Orientations futures

Dans le domaine de la science de la nutrition, les recommandations doivent être basées sur l’ensemble des preuves actuelles et tenir compte de leur impact sur la qualité générale de l’alimentation. Lorsqu’il s’agit de réduire le sucre, les données disponibles démontrent que si les édulcorants sont utilisés pour déplacer les calories provenant du sucre, ceux-ci peuvent représenter une stratégie utile et avoir des effets bénéfiques sur la santé. Sachant que le goût pour le sucré fait partie de la nature humaine, il est important de fournir aux personnes des outils utiles qui puissent les aider à réduire leur apport global en sucres, et les édulcorants peuvent offrir de telles options avec un apport réduit en sucre ou sans sucre. Finalement, le panel d’intervenants a estimé que pour faire face aux incertitudes, il est nécessaire d’effectuer davantage d’essais cliniques de qualité et menés à grande échelle, et de réaliser des analyses d’études de cohorte prospectives qui puissent mieux gérer la causalité inverse.

  1. Khan TA, Malik VS, Sievenpiper JL. Letter by Khan et al Regarding Article, “Artificially Sweetened Beverages and Stroke, Coronary Heart Disease, and All-Cause Mortality in the Women’s Health Initiative”. Stroke 2019; 50(6): e167-e168
  2. Lobach A, Roberts A, Rowland I. Assessing the in vivo data on low/no-calorie sweeteners and the gut microbiota.

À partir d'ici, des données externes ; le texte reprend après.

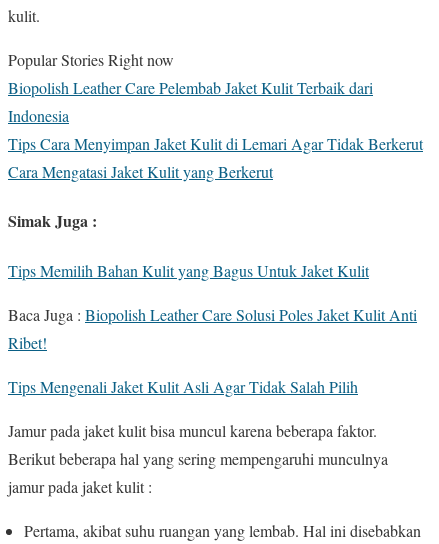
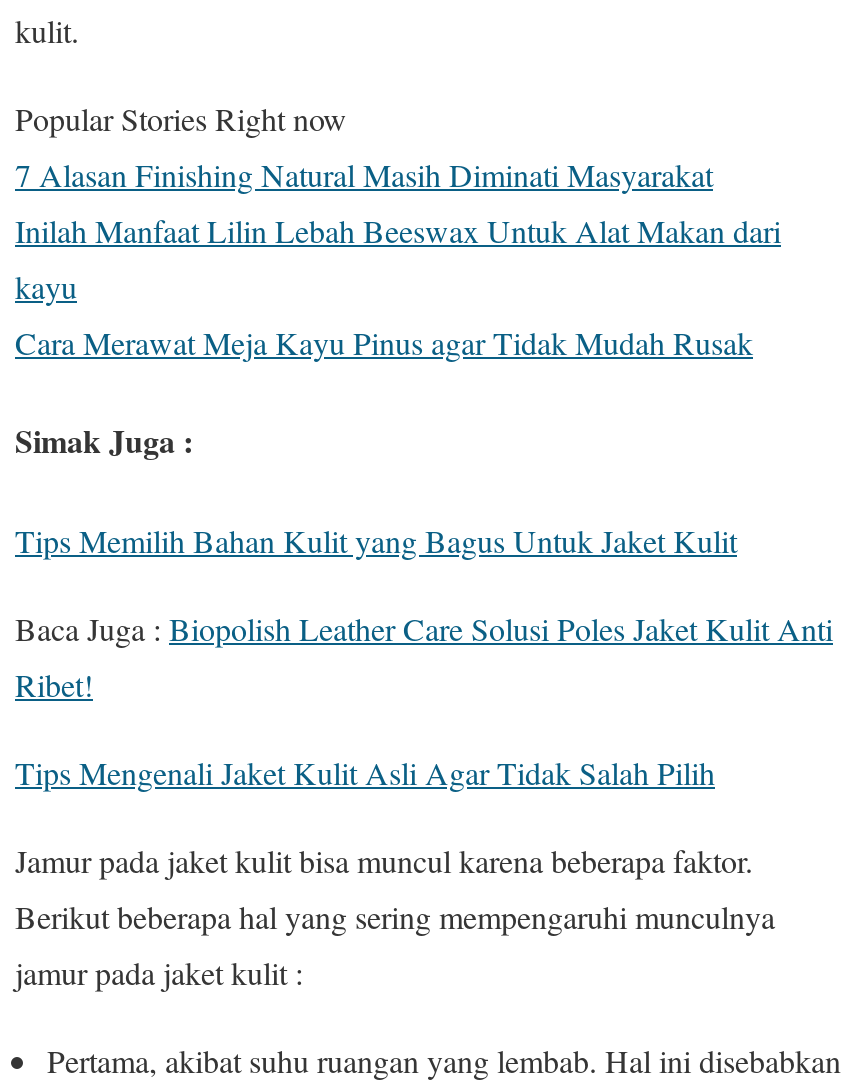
- Biopolish Leather Care Pelembab Jaket Kulit Terbaik dari
- Indonesia
- Tips Cara Menyimpan Jaket Kulit di Lemari Agar Tidak Berkerut
- Cara Mengatasi Jaket Kulit yang Berkerut
+ 7 Alasan Finishing Natural Masih Diminati Masyarakat
+ Inilah Manfaat Lilin Lebah Beeswax Untuk Alat Makan dari
+ kayu
+ Cara Merawat Meja Kayu Pinus agar Tidak Mudah Rusak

Food and Chemical Toxicology 2019; 124: 385-399
  3. Magnuson BA, Carakostas MC, Moore NH, Poulos SP, Renwick AG. Biological fate of low-calorie sweeteners. Nutr. Rev. 2016; 74: 670-689
  4. Malik VS. Non-sugar sweeteners and health. BMJ 2019; 364: k5005. doi: 10.1136/bmj.k5005
  5. Malik VS, Li Y, Pan A, De Koning L, Schernhammer E, Willett WC, et al. Long-term consumption of sugar-sweetened and artificially sweetened beverages and risk of mortality in US adults. Circulation. 2019; 139(18): 2113-2125. doi: 10.1161/CIRCULATIONAHA.118.037401
  6. McGlynn N, Khan TA, Sievenpiper JL. Systematic review and network meta-analysis of non-caloric sweetened beverages versus water and glycemic control. Abstract – Short oral presentation. 37th International Symposium on Diabetes and Nutrition – DNSG 2019
  7. Sievenpiper JL, Khan TA, Ha V, Viguiliouk E, Auyeung R. The importance of study design in the assessment of nonnutritive sweeteners and cardiometabolic health. CMAJ. 2017; 189: E1424–E1425. doi: 10.1503/cmaj.733381
  8. Suez J, Korem T, Zeevi D, et al. Artificial sweeteners induce glucose intolerance by altering the gut microbiota. Nature 2014; 514 (7521):181–186.